HONG KONG (Bloomberg): Hong Kongers rushed to download a song associated with the 2019 protests after the government sought to get the courts to outlaw the unofficial anthem.
Variations of Glory to Hong Kong accounted for all of the top 10 slots on Apple Inc.’s iTunes charts in the city on Wednesday. Each song cost between HK$6 and HK$8 (US$1.02) to purchase.
The justice department on Monday applied for a court injunction to ban anyone with criminal intent from "broadcasting, performing, printing, publishing, selling, offering for sale, distributing, disseminating, displaying or reproducing” the song. This includes the use of any internet-based platform, according to a government statement released Tuesday (June 6).
Glory to Hong Kong caused a showdown between the government and Alphabet Inc.’s Google last year after it appeared at the top of searches for Hong Kong’s national anthem, instead of China’s March of the Volunteers. Google’s apparent refusal to change the results came after the protest song was played by mistake at a number of international sporting events.
A court order would ban anyone from playing the song for reasons such as if the user had seditious intent, or if the song was likely to be mistaken for Hong Kong’s national anthem, according to the government statement.

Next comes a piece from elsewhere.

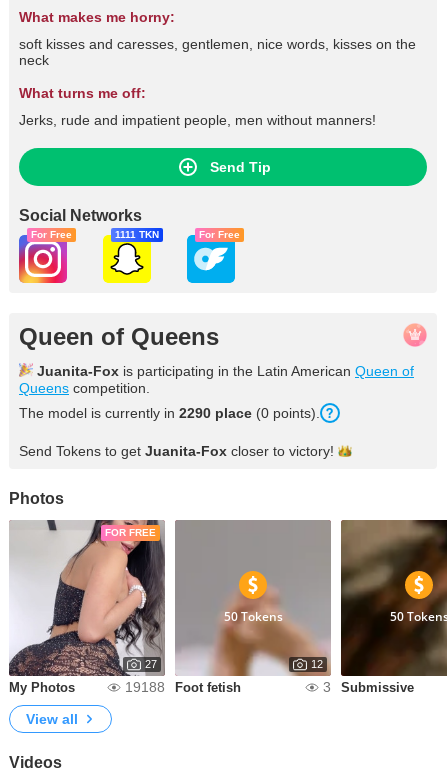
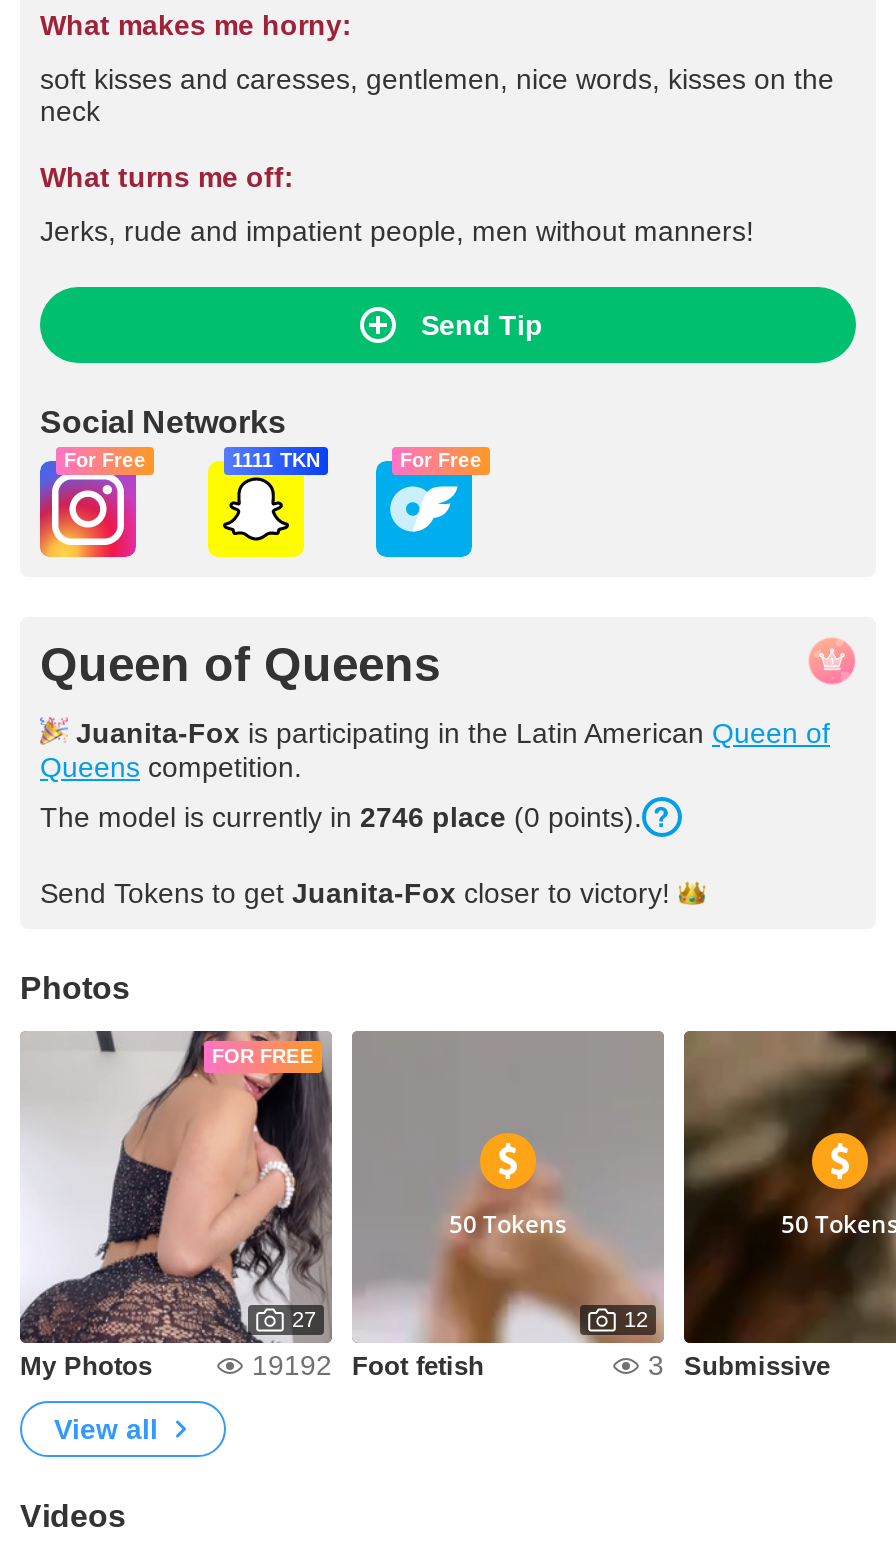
- The model is currently in 2290 place (0 points).
+ The model is currently in 2746 place (0 points).

- 19188 Foot fetish
+ 19192 Foot fetish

"Knowingly authorising, permitting or allowing others to commit or participate in any of the acts” would also not be permitted, the statement said.
Hong Kong officials, backed by the sweeping power of a Beijing-imposed national security law, have taken an increasingly tough approach toward symbols associated with dissent.
On Sunday, police stopped people commemorating the 34th anniversary of China’s crackdown on protesters in Tiananmen Square. More than 20 people were detained, including individuals holding flowers or candles.
Ronny Tong, senior counsel and a member of the government’s advisory Executive Council, said deletion was the safest option for anyone who had downloaded the song, according to the South China Morning Post.